Material to process below:

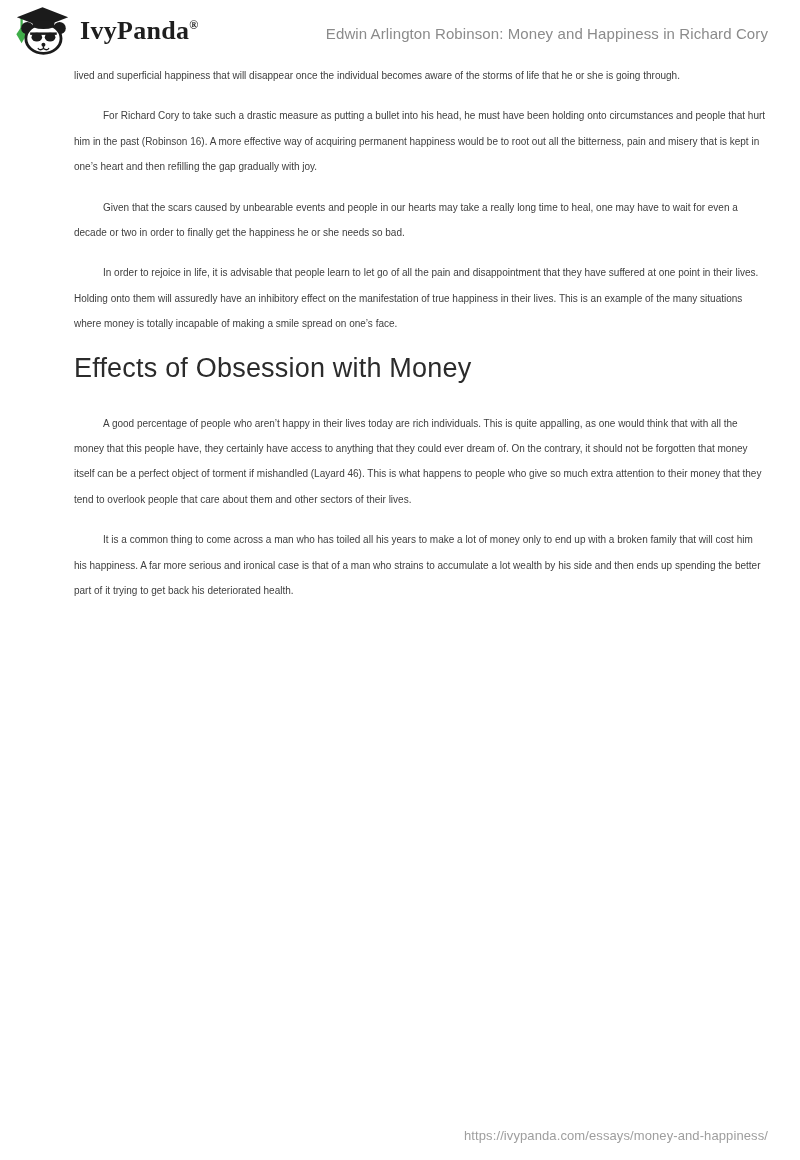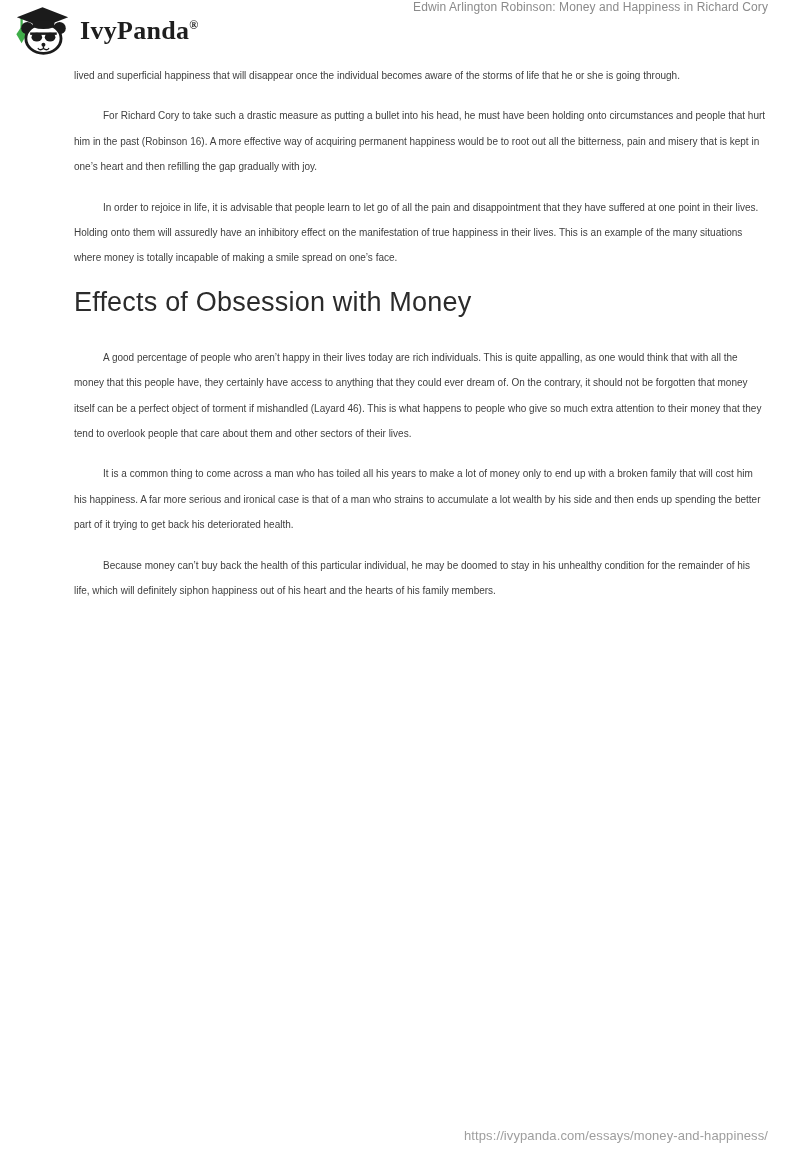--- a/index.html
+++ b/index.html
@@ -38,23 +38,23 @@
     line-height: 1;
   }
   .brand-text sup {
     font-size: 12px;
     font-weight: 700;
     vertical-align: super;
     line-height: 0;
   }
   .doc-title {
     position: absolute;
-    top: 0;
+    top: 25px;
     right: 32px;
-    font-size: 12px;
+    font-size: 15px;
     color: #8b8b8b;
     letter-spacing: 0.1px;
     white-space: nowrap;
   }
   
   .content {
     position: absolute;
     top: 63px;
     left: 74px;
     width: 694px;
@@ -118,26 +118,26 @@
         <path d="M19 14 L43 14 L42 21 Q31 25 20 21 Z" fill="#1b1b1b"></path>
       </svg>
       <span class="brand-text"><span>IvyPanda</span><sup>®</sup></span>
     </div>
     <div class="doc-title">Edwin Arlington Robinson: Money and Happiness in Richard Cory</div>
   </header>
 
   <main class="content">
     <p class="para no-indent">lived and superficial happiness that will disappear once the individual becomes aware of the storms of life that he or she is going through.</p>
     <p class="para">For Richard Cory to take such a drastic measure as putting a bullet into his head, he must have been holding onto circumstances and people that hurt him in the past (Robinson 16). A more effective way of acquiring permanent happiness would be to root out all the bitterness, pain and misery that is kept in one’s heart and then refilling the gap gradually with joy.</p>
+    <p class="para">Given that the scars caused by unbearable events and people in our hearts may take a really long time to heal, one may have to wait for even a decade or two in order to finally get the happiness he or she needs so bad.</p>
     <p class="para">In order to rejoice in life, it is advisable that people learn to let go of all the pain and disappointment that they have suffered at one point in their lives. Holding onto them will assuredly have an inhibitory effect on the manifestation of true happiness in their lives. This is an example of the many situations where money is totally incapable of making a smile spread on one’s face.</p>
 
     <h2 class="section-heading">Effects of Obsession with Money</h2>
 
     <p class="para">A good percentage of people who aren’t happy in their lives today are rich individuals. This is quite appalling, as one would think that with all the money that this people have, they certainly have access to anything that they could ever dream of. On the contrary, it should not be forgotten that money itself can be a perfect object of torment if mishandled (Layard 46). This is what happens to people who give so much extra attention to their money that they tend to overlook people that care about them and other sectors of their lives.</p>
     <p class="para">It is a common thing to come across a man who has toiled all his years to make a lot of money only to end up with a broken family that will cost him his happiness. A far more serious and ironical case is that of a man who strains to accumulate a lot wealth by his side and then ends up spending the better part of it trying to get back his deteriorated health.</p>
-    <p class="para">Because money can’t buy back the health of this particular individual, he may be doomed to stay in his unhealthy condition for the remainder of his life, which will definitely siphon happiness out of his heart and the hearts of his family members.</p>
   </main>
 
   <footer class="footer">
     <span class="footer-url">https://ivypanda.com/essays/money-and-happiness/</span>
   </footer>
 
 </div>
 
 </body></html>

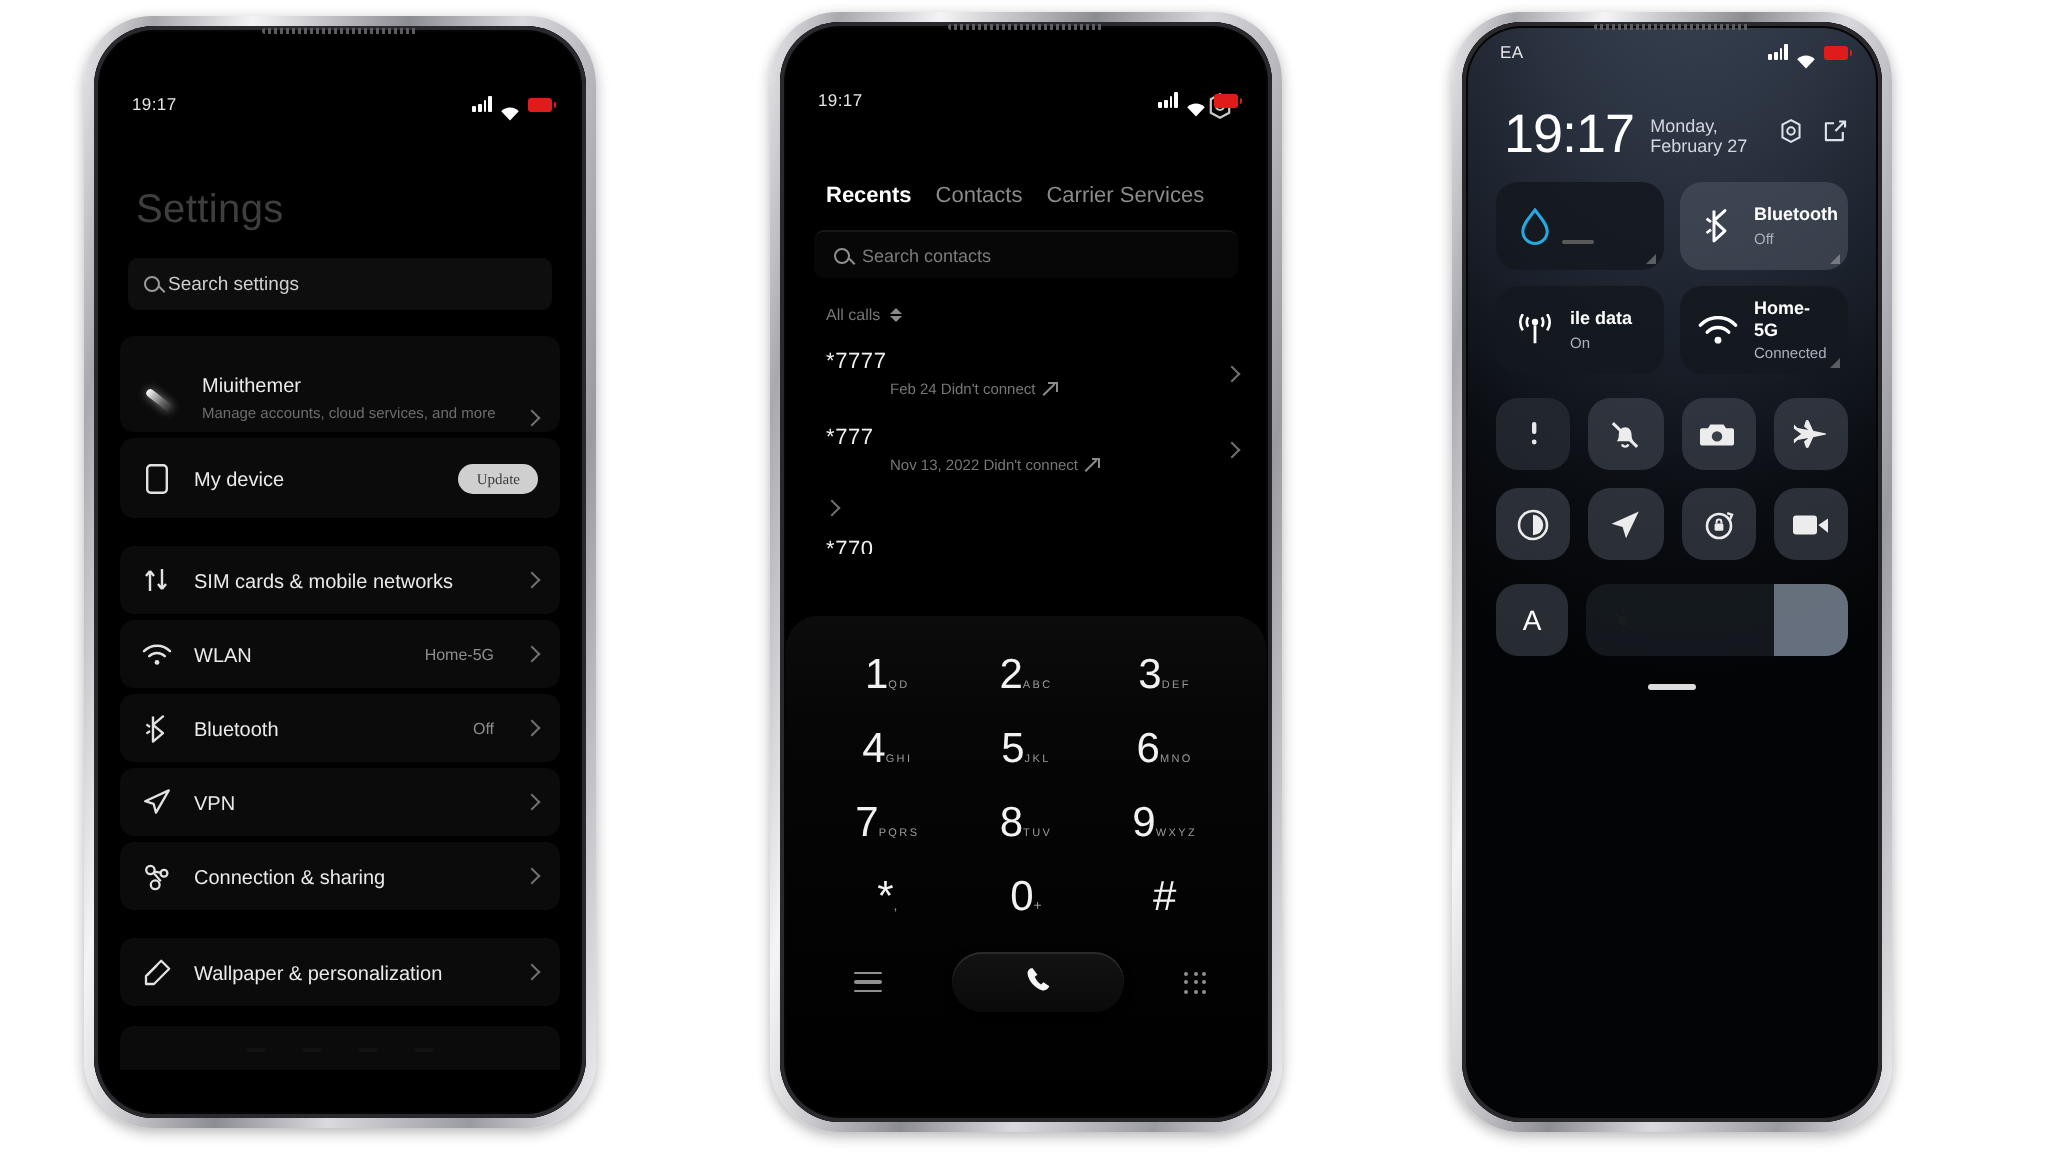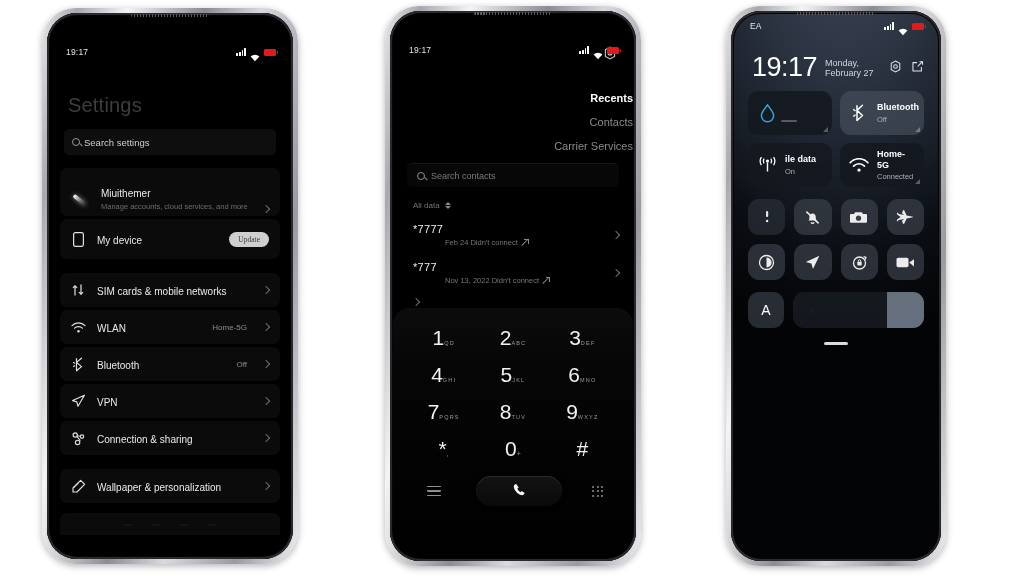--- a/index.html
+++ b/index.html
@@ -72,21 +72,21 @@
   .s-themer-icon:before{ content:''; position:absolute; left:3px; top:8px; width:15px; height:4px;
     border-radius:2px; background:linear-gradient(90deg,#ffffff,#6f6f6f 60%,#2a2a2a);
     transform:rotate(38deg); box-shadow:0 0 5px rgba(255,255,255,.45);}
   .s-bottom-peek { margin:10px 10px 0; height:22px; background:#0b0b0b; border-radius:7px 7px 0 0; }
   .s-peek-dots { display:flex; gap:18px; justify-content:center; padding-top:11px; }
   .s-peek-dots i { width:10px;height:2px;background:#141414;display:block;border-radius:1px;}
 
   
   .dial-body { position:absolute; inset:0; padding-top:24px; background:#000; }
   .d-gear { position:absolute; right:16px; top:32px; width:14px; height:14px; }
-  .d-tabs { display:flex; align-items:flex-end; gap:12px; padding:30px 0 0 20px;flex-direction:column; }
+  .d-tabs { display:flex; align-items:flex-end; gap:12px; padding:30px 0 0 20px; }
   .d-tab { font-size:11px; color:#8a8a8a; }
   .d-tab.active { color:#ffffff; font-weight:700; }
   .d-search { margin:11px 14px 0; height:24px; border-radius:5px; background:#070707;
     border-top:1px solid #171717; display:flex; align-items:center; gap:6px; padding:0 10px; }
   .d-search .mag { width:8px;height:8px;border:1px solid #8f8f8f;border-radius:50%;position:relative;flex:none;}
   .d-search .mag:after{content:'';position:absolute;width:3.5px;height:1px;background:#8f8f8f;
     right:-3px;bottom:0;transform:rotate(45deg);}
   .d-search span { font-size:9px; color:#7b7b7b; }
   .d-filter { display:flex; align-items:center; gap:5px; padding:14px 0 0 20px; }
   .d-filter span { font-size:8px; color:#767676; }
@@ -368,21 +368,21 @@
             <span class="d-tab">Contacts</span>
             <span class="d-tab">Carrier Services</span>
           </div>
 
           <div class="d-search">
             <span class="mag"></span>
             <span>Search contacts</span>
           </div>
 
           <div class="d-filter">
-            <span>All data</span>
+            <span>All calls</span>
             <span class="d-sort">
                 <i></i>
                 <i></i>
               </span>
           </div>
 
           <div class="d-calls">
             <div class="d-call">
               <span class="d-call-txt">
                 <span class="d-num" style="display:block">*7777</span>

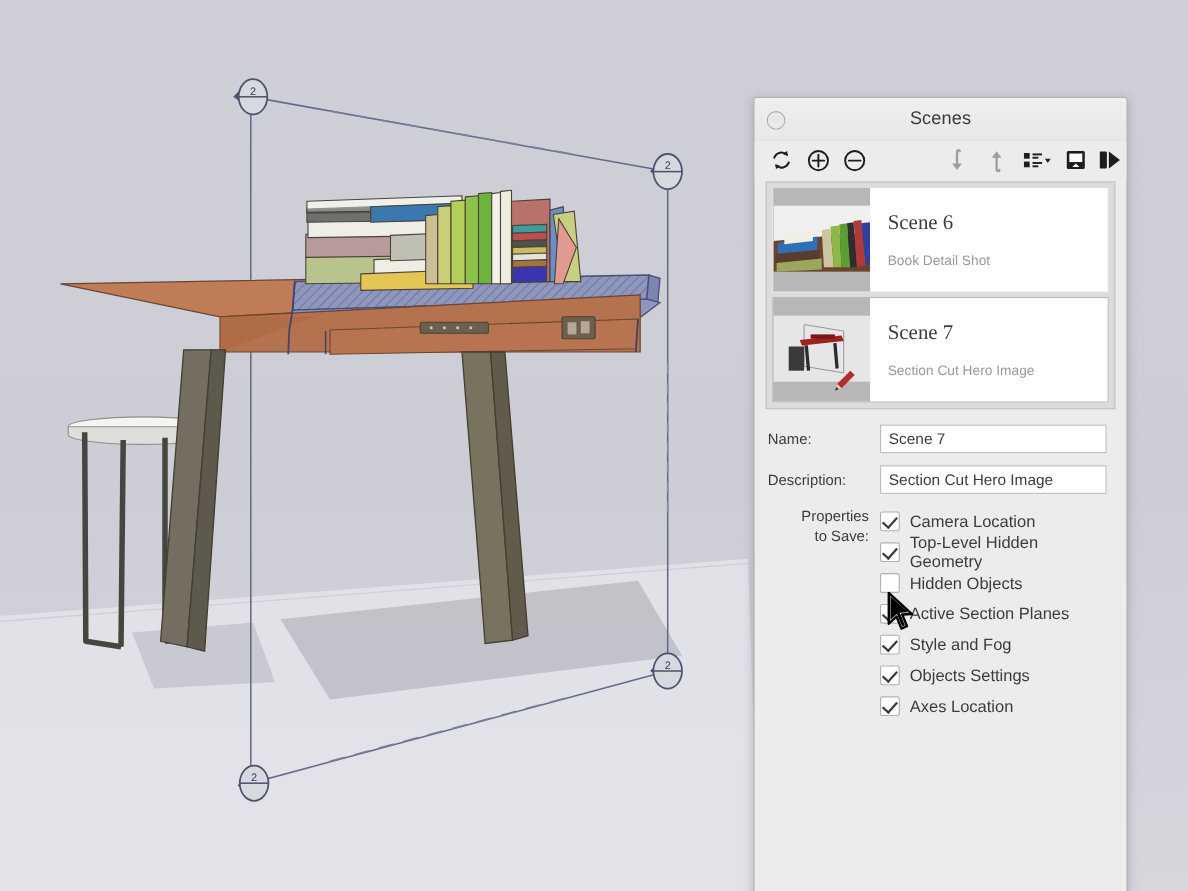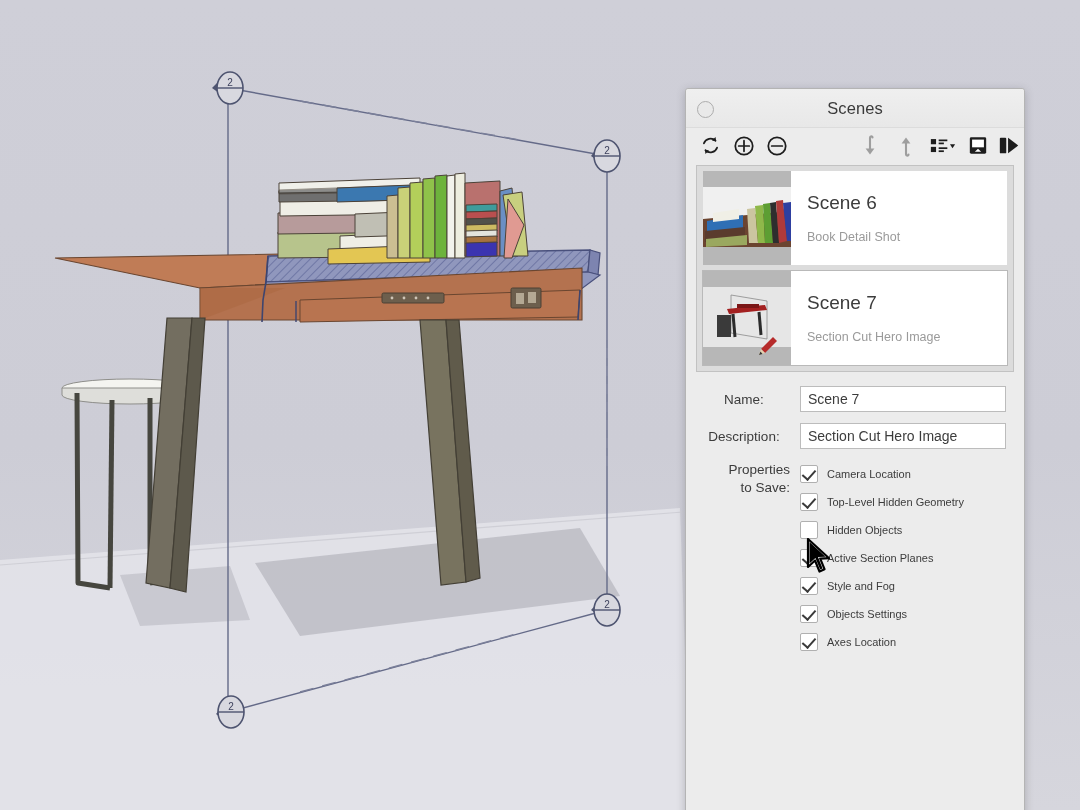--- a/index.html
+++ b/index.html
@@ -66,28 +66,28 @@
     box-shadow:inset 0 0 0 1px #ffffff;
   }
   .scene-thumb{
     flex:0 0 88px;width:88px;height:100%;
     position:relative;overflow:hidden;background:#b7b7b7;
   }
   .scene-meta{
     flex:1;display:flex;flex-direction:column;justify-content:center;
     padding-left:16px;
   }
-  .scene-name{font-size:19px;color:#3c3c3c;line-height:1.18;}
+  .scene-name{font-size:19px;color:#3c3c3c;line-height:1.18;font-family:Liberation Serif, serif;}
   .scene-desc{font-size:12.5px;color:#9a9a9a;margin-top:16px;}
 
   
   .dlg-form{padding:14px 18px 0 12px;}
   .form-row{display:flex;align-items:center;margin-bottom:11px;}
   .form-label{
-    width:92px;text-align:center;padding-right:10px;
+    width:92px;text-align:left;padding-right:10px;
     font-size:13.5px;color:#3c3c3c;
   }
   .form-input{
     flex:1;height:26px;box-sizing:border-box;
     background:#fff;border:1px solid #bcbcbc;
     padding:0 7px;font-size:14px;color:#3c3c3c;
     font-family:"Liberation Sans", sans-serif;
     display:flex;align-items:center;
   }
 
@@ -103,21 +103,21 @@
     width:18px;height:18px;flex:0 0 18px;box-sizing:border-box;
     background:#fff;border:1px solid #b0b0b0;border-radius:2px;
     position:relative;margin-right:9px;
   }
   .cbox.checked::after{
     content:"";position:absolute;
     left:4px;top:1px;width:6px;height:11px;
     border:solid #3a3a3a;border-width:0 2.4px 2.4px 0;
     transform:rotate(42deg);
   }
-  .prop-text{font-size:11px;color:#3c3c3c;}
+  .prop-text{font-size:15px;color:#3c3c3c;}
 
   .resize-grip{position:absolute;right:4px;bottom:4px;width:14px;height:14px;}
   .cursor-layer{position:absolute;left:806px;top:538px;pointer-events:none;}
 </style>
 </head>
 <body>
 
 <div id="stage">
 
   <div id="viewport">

End of Material to process.

## Task objective
Where in the entries above does the word "ffffff" appear? Copy each line that has it.

## Written answer
     border-radius:2px; background:linear-gradient(90deg,#ffffff,#6f6f6f 60%,#2a2a2a);
   .d-tab.active { color:#ffffff; font-weight:700; }
     box-shadow:inset 0 0 0 1px #ffffff;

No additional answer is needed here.